Il incombe aux demandeurs de rapporter la preuve de la faute de M. [I].
Le cabinet Saretec indique dans son rapport que ce dernier a reconnu son intervention à l’origine du départ d’incendie. Cette phrase ne suffit pas à caractériser une faute à l’encontre de M. [I]. Il est également indiqué « Suivant les personnes présentes, l’incendie s’est déclaré suite à une intervention à la meuleuse de M. [I] sur son portail. »
L’expert ne précise pas quelles sont les personnes qui donnent ces indications qui ne sont par ailleurs pas conformes à ce que déclarent les parties dans leurs conclusions puisque M. [I] indique avoir utilisé un perforateur et que les intimés écrivent : « alors que M. [I] réalisait une découpe de son portail métallique au perforateur’ »
Les parties conviennent que c’est un perforateur qui a été utilisé et que celui-ci s’est échauffé puis s’est enflammé. Il n’est ainsi pas fait état d’étincelles dont la projection aurait embrassé des végétaux secs mais d’un outil qui a accidentellement pris feu.
Si M. [I] a effectivement utilisé ce perforateur un jour où la température s’est élevée jusqu’à 37 degrés (pièce 12), l’usage de ce perforateur n’a en lui-même pas de caractère fautif.

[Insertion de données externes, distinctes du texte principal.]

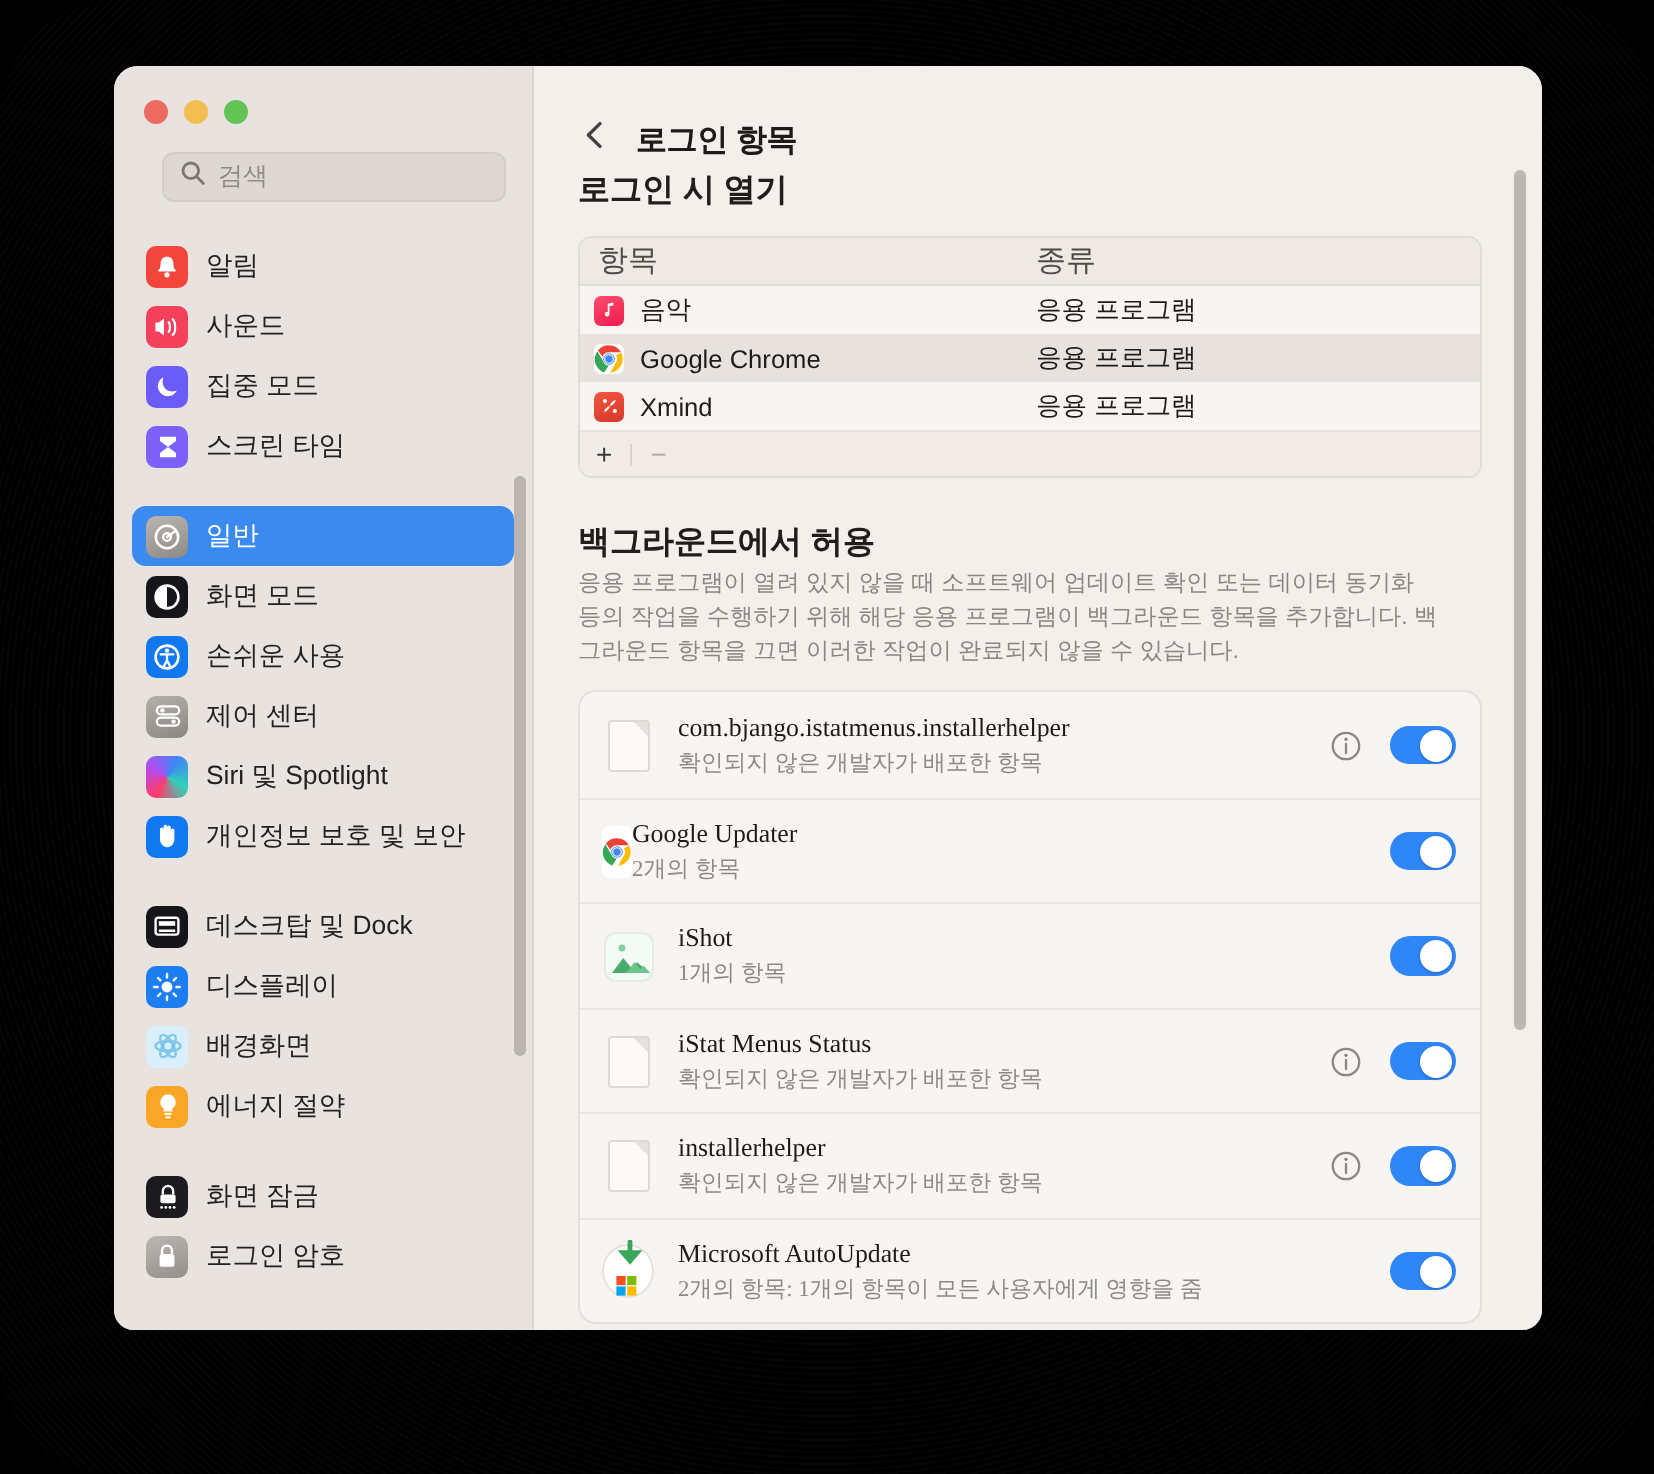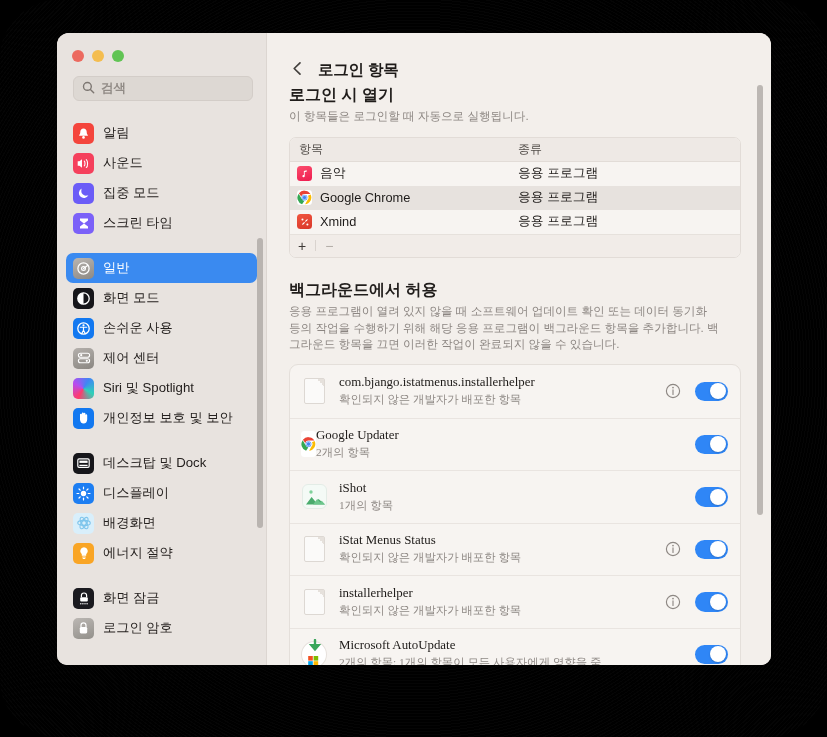--- a/index.html
+++ b/index.html
@@ -70,7 +70,7 @@
   .light.yellow { background: #f4bd4f; }
   .light.green  { background: #61c454; }
 
-  #search-wrap { padding: 14px 13px 8px 16px; font-weight: bold; }
+  #search-wrap { padding: 14px 13px 8px 24px; }
   #search-field {
     display: flex;
     align-items: center;

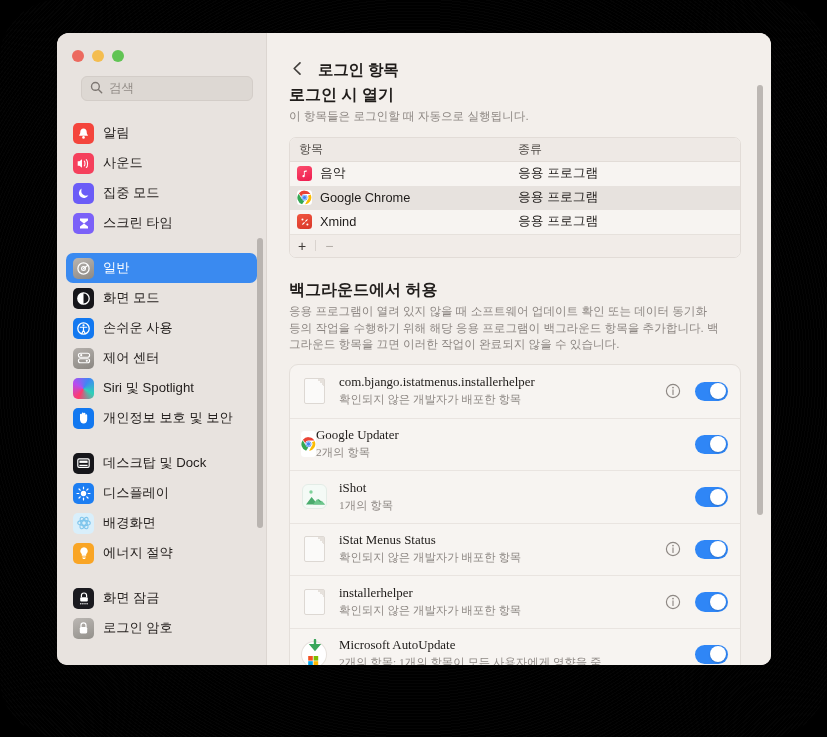--- a/index.html
+++ b/index.html
@@ -566,7 +566,6 @@
 
         <div>
           <div class="section-title">로그인 시 열기</div>
-          <div class="section-desc">이 항목들은 로그인할 때 자동으로 실행됩니다.</div>
 
           <div id="login-items-card">
             <div id="table-head">

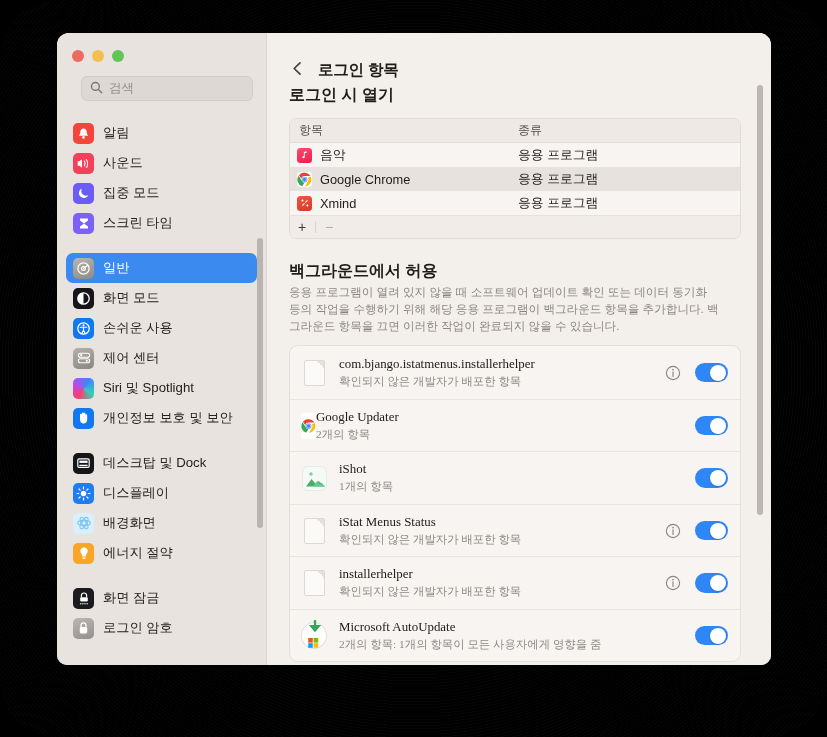--- a/index.html
+++ b/index.html
@@ -201,7 +201,7 @@
     align-items: center;
     background: #eee9e5;
     border-bottom: 1px solid #e2dcd7;
-    font-size: 12px;
+    font-size: 15px;
     color: #504b47;
   }
   .col-item { flex: 0 0 228px; padding-left: 9px; }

Il n’est pas démontré, par l’examen de cet outil, que M. [I] aurait pu détecter en amont des signes avant-coureurs qui lui auraient imposé une vigilance particulière dans son utilisation.
Il n’est pas plus justifié qu’il n’aurait pas respecté les normes de sécurité de cet appareil ou qu’il aurait fait un usage anormal de l’appareil, contraire à sa destination, l’utilisation par forte chaleur ne caractérisant pas un tel usage.
Les intimés échouent donc à rapporter la preuve d’une faute à l’encontre de M. [I].
Les intimés ne pouvant utilement se fonder sur un autre régime de responsabilité, il convient d’infirmer le jugement en toutes ses dispositions et de débouter les intimés de l’intégralité de leurs demandes.
Mme [X] et M. [C] (agissant en leur nom personnel et ès qualités de représentants légaux de leur fille [J]) ainsi que Mme [H] [C] échouant dans leurs demandes seront condamnés aux dépens de première instance et d’appel.
L’équité commande de laisser à chaque partie la charge de ses frais de défense.
M. [I] et la société Crédit Mutuel Assurances IARD seront déboutés de la demande présentée sur le fondement de l’article 700 du code de procédure civile.
Par ces motifs :
La Cour, statuant publiquement, contradictoirement, par mise à disposition de l’arrêt au greffe de la cour, après en avoir délibéré conformément à la loi,
Infirme le jugement critiqué en toutes ses dispositions ;
Statuant à nouveau ;
Déboute Mme [Z] [X], M. [S] [C] agissant en leur nom personnel et ès qualités de représentants légaux de leur fille [J] [C], ainsi que Mme [H] [C] des demandes indemnitaires présentées à l’encontre de M. [K] [I] et de la société anonyme Assurances du Crédit Mutuel IARD ;
Déboute M. [K] [I] et la société anonyme Assurances du Crédit Mutuel IARD de la demande présentée sur le fondement de l’article 700 du code de procédure civile ;
Condamne Mme [Z] [X], M. [S] [C] agissant en leur nom personnel et ès qualités de représentants légaux de leur fille [J] [C], ainsi que Mme [H] [C] aux dépens de première instance et d’appel.